5.1 Data Pump development
General intended use of Data Pumps
Data Pumps are designed to load data into the Data Context Hub. The data source can be a database, file system, or any other source accessible from the Data Context Hub environment. Loading data with a Data Pump is a long-running process and can only be executed one at a time on the job queue scheduler. This means that during a running Data Pump job (that is put on the job queue scheduler) no other job can be processed in parallel.
While Data Pump jobs are processed no resource restrictions are imposed (e.g. memory, disk space …) by the environment. In other words, you must not exceed the workers environment resources.
To optimize the workload, you can set up different containers instead of doing one single import (if possible).
Requirements
Development environment
- Language: C#
- Application output type: Class Library (.dll)

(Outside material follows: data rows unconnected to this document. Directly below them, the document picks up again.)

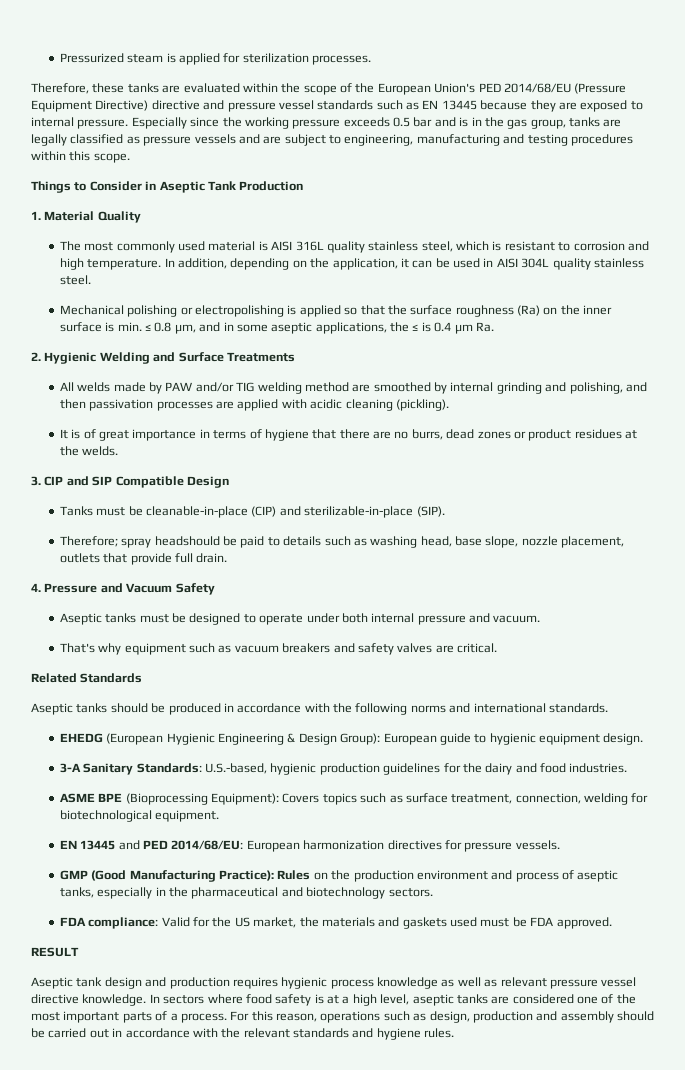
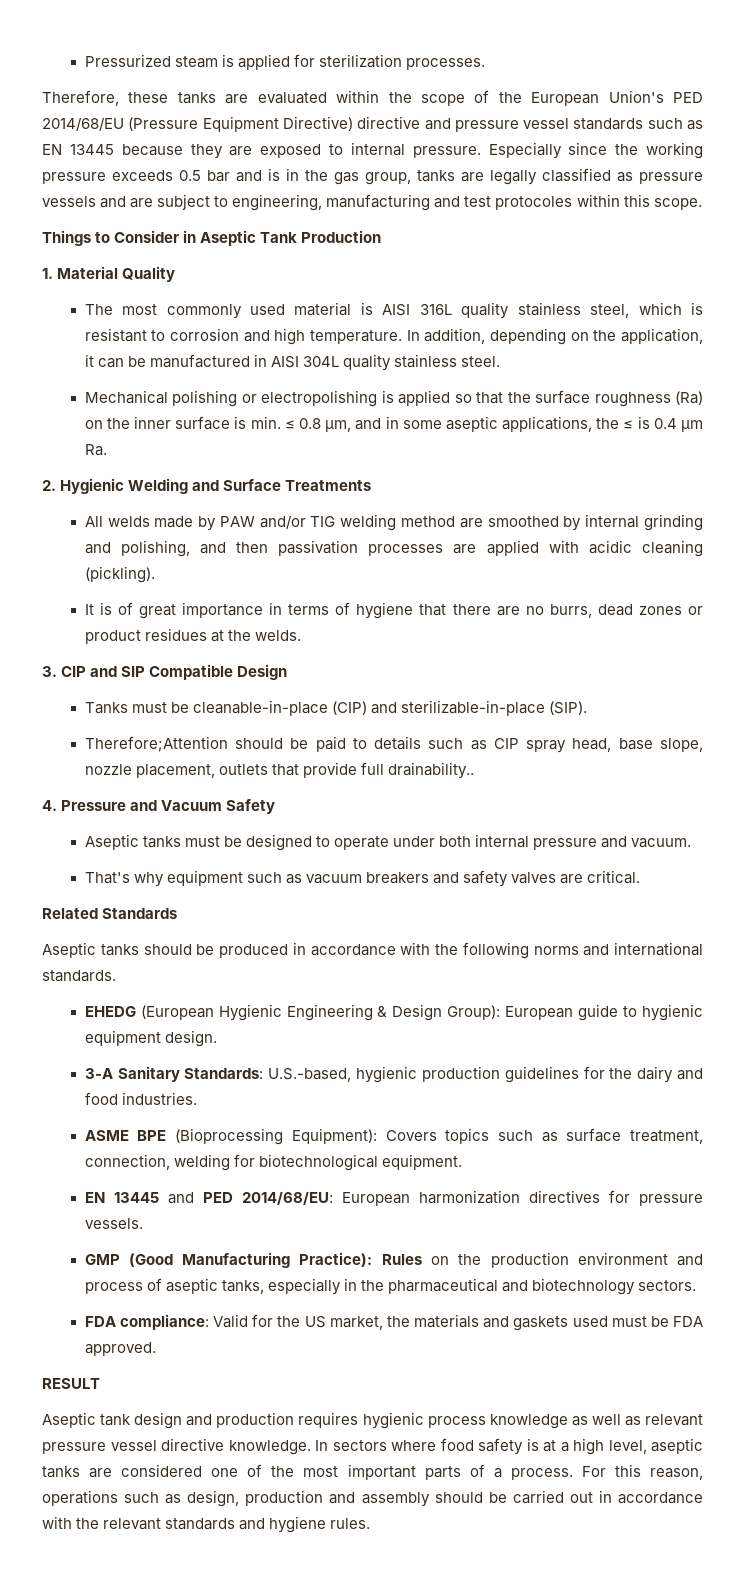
- Especially since the working pressure exceeds 0.5 bar and is in the gas group, tanks are legally classified as pressure vessels and are subject to engineering, manufacturing and testing procedures within this scope.
+ Especially since the working pressure exceeds 0.5 bar and is in the gas group, tanks are legally classified as pressure vessels and are subject to engineering, manufacturing and test protocoles within this scope.
- In addition, depending on the application, it can be used in AISI 304L quality stainless steel.
+ In addition, depending on the application, it can be manufactured in AISI 304L quality stainless steel.
- Therefore; spray headshould be paid to details such as washing head, base slope, nozzle placement, outlets that provide full drain.
+ Therefore;Attention should be paid to details such as CIP spray head, base slope, nozzle placement, outlets that provide full drainability..

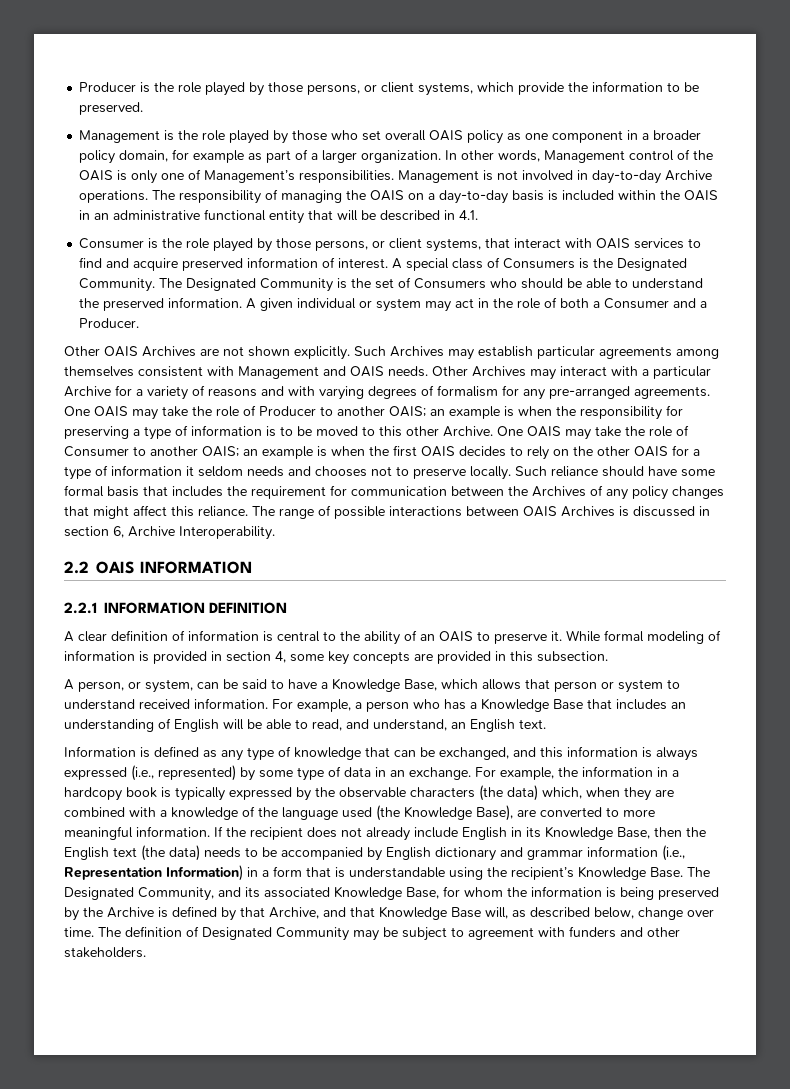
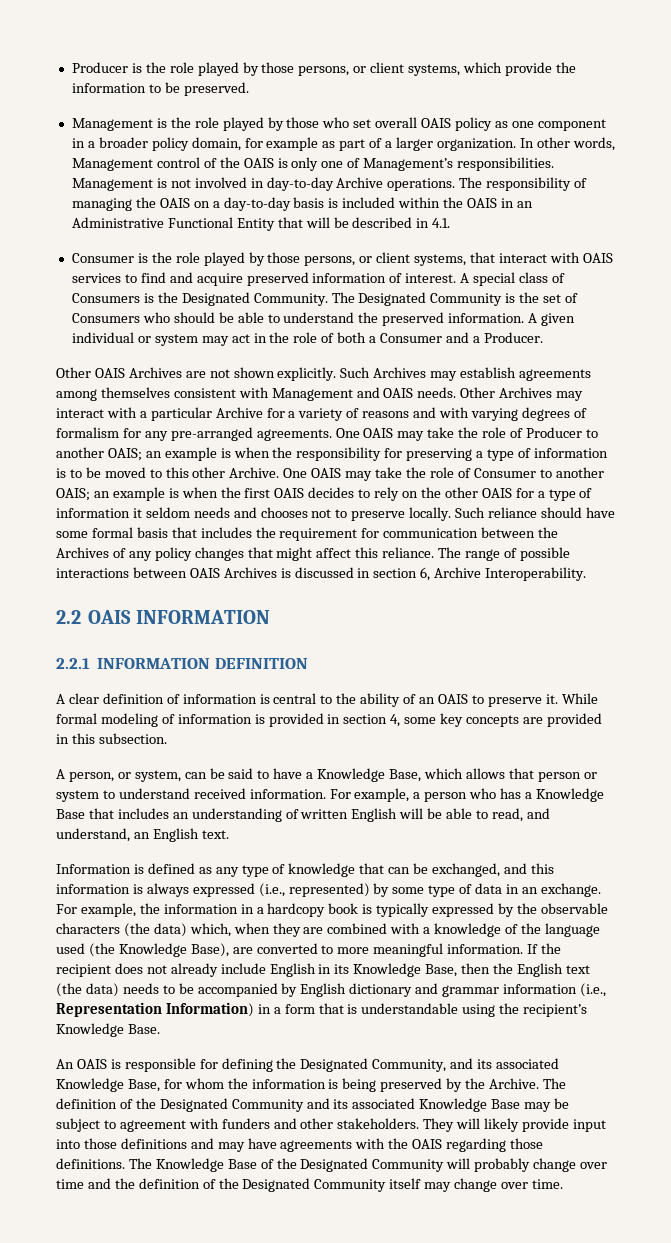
- The responsibility of managing the OAIS on a day-to-day basis is included within the OAIS in an administrative functional entity that will be described in 4.1.
+ The responsibility of managing the OAIS on a day-to-day basis is included within the OAIS in an Administrative Functional Entity that will be described in 4.1.
- Such Archives may establish particular agreements among themselves consistent with Management and OAIS needs.
+ Such Archives may establish agreements among themselves consistent with Management and OAIS needs.
- For example, a person who has a Knowledge Base that includes an understanding of English will be able to read, and understand, an English text.
+ For example, a person who has a Knowledge Base that includes an understanding of written English will be able to read, and understand, an English text.
- If the recipient does not already include English in its Knowledge Base, then the English text (the data) needs to be accompanied by English dictionary and grammar information (i.e., Representation Information) in a form that is understandable using the recipient’s Knowledge Base. The Designated Community, and its associated Knowledge Base, for whom the information is being preserved by the Archive is defined by that Archive, and that Knowledge Base will, as described below, change over time.
+ If the recipient does not already include English in its Knowledge Base, then the English text (the data) needs to be accompanied by English dictionary and grammar information (i.e., Representation Information) in a form that is understandable using the recipient’s Knowledge Base.
+ An OAIS is responsible for defining the Designated Community, and its associated Knowledge Base, for whom the information is being preserved by the Archive.
- The definition of Designated Community may be subject to agreement with funders and other stakeholders.
+ The definition of the Designated Community and its associated Knowledge Base may be subject to agreement with funders and other stakeholders.
+ They will likely provide input into those definitions and may have agreements with the OAIS regarding those definitions. The Knowledge Base of the Designated Community will probably change over time and the definition of the Designated Community itself may change over time.

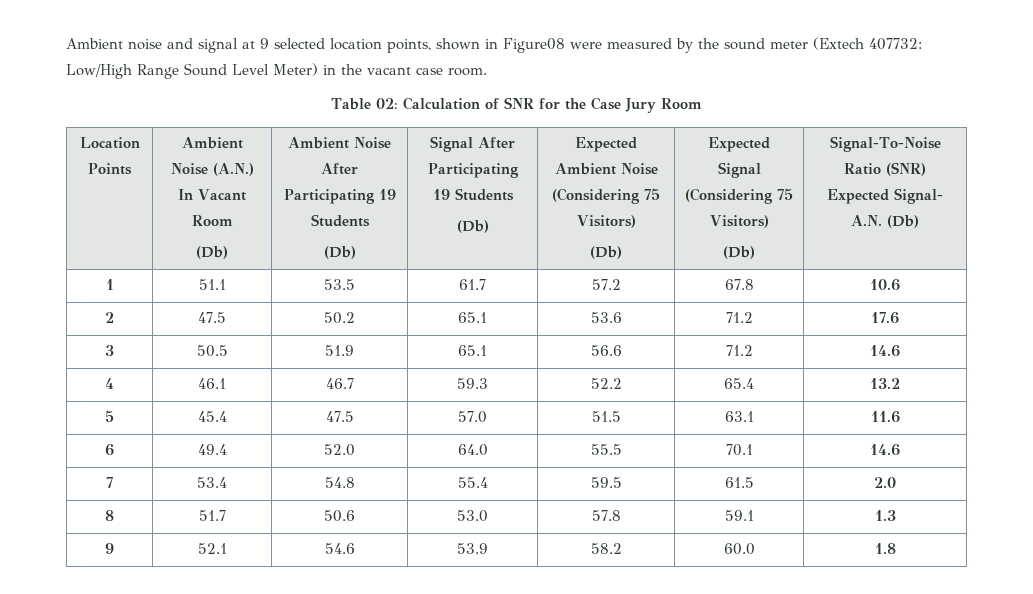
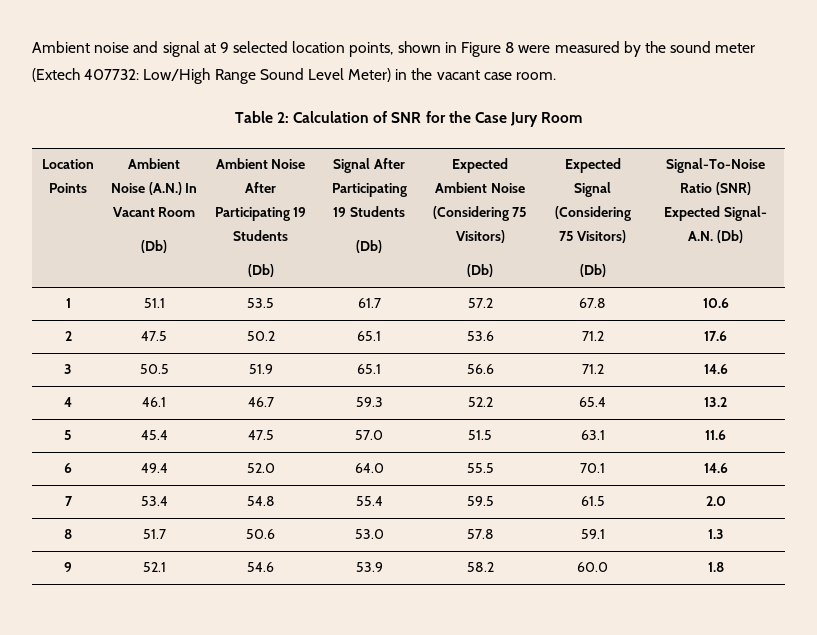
- Ambient noise and signal at 9 selected location points, shown in Figure08 were measured by the sound meter (Extech 407732: Low/High Range Sound Level Meter) in the vacant case room.
+ Ambient noise and signal at 9 selected location points, shown in Figure 8 were measured by the sound meter (Extech 407732: Low/High Range Sound Level Meter) in the vacant case room.
- Table 02: Calculation of SNR for the Case Jury Room
+ Table 2: Calculation of SNR for the Case Jury Room

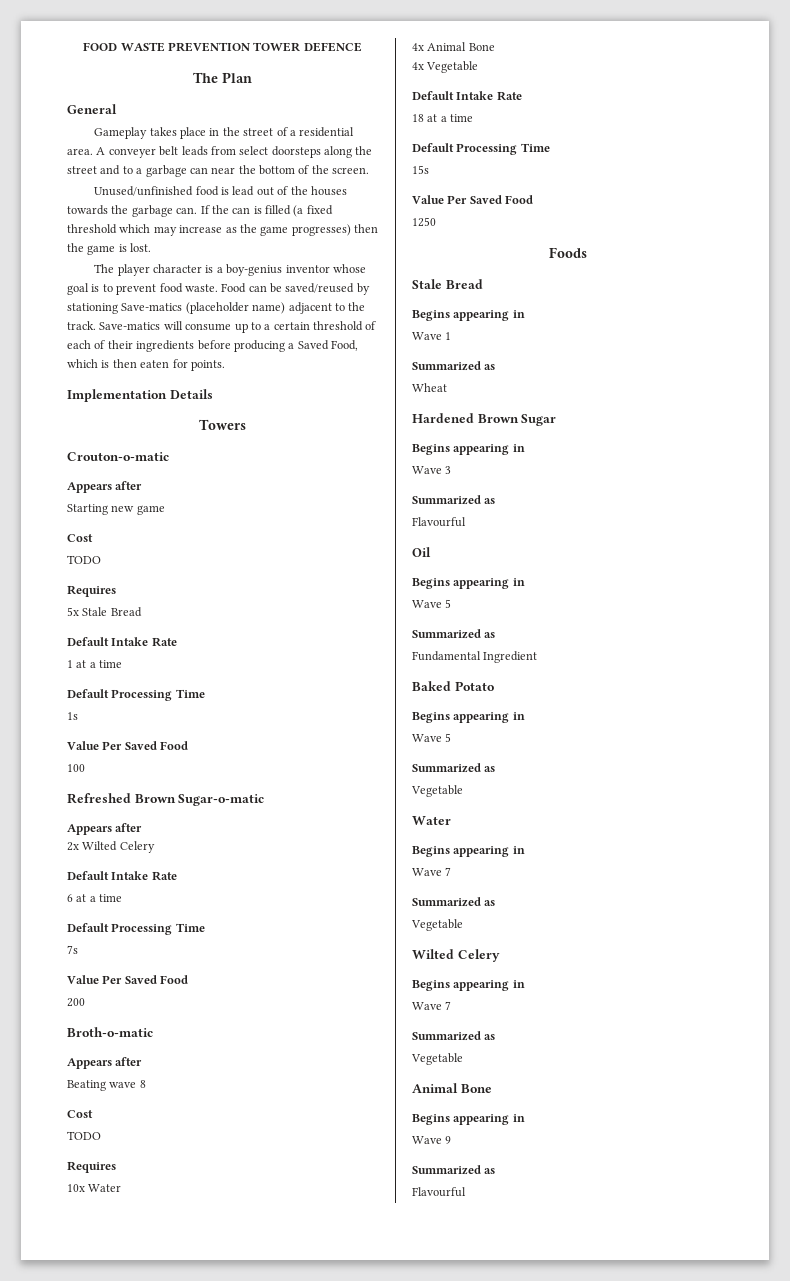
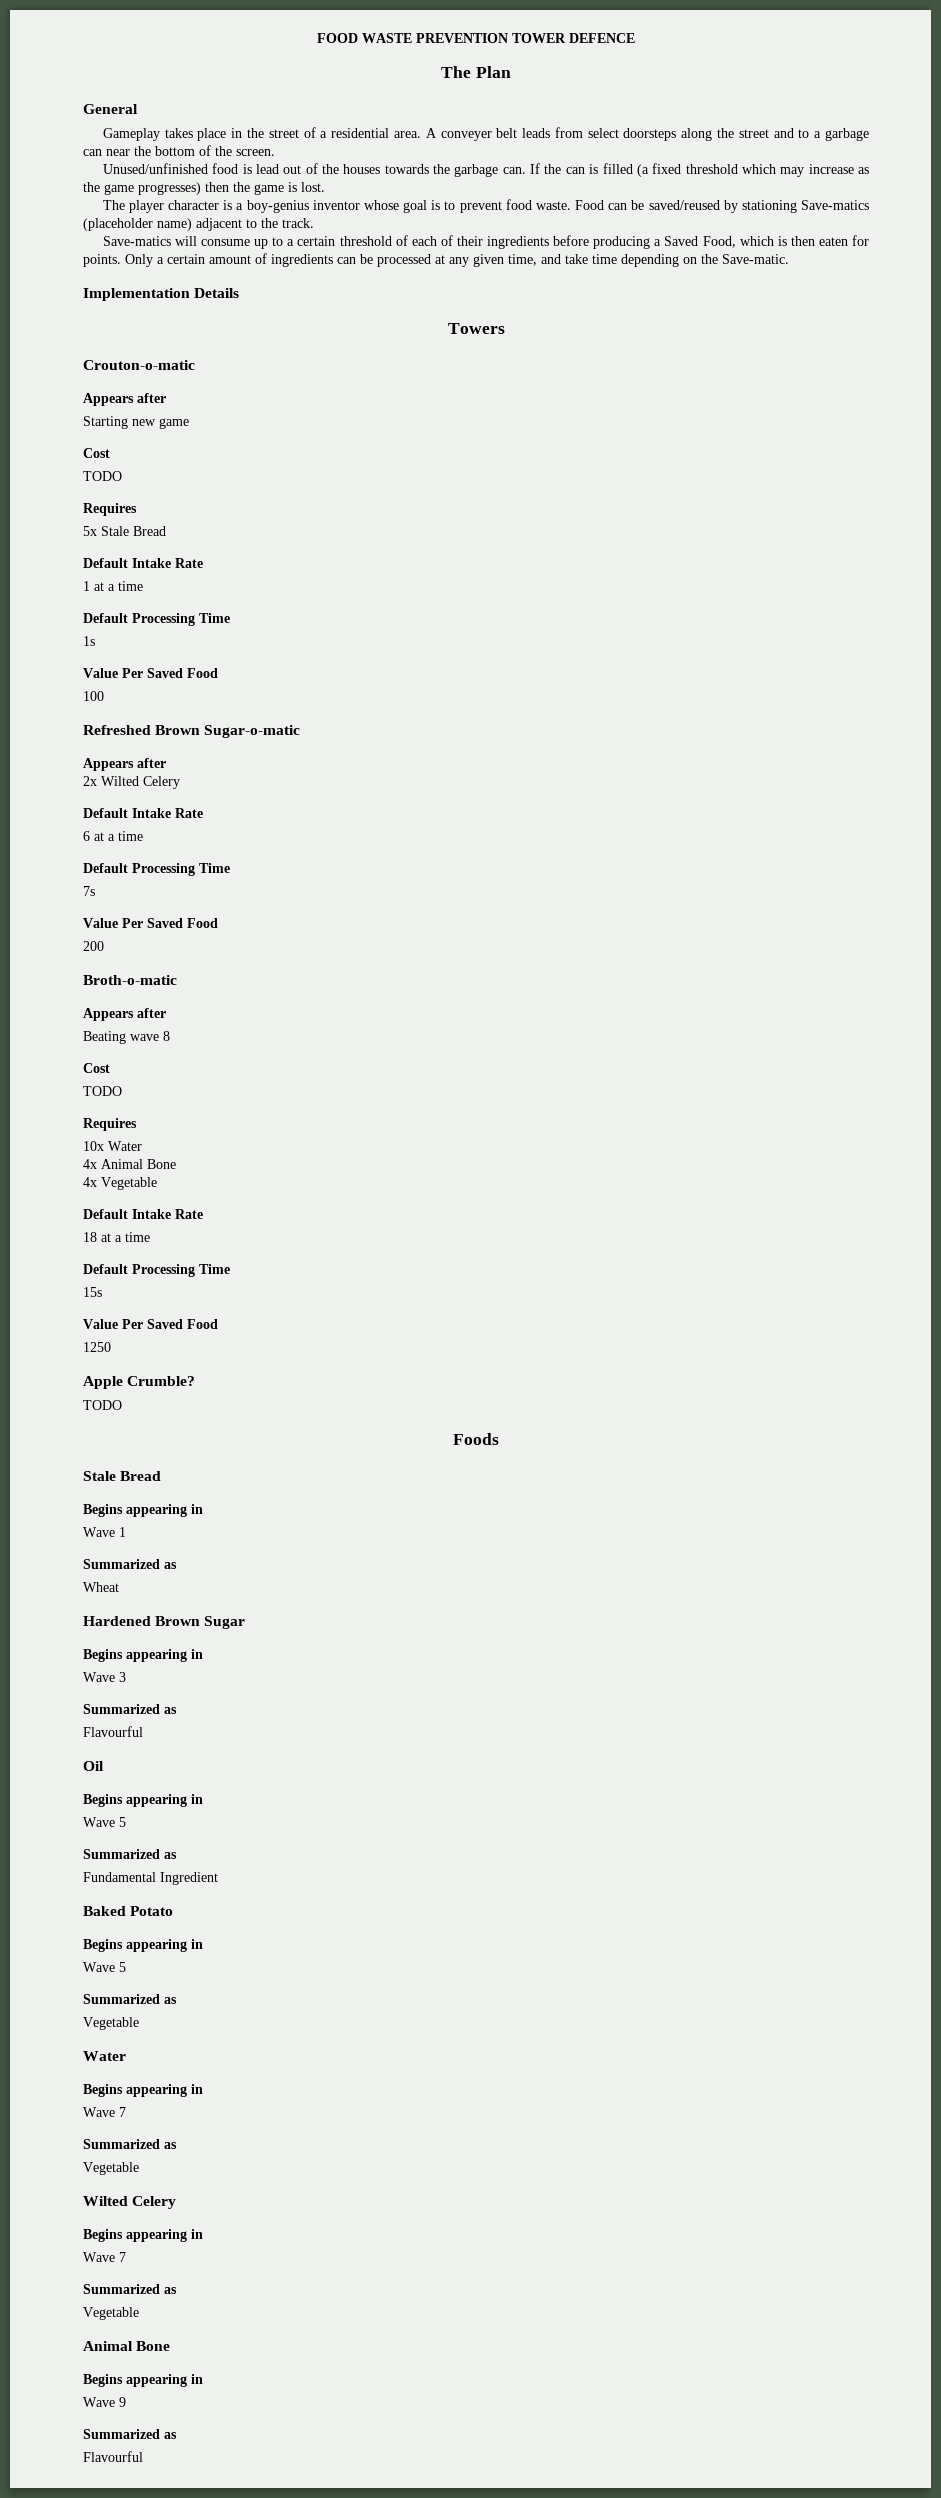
- Food can be saved/reused by stationing Save-matics (placeholder name) adjacent to the track. Save-matics will consume up to a certain threshold of each of their ingredients before producing a Saved Food, which is then eaten for points.
+ Food can be saved/reused by stationing Save-matics (placeholder name) adjacent to the track.
+ Save-matics will consume up to a certain threshold of each of their ingredients before producing a Saved Food, which is then eaten for points. Only a certain amount of ingredients can be processed at any given time, and take time depending on the Save-matic.
+ Apple Crumble?
+ TODO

- Target Framework: .NET 8.0
- No target operating system
Dependencies
The following dependencies are required for developing a Data Pump and are provided as NuGet packages through GitLab. In order to access the packages an Access Token is required.
- Explore.DataPumps: Base implementation of DataPumps
- Explore.Common.SharedResources: Common shared resources (e.g.
DataPumpSourceMap
,DataPumpArtifact
etc.)
These two NuGet packages are also part of GBS and don't need to be uploaded!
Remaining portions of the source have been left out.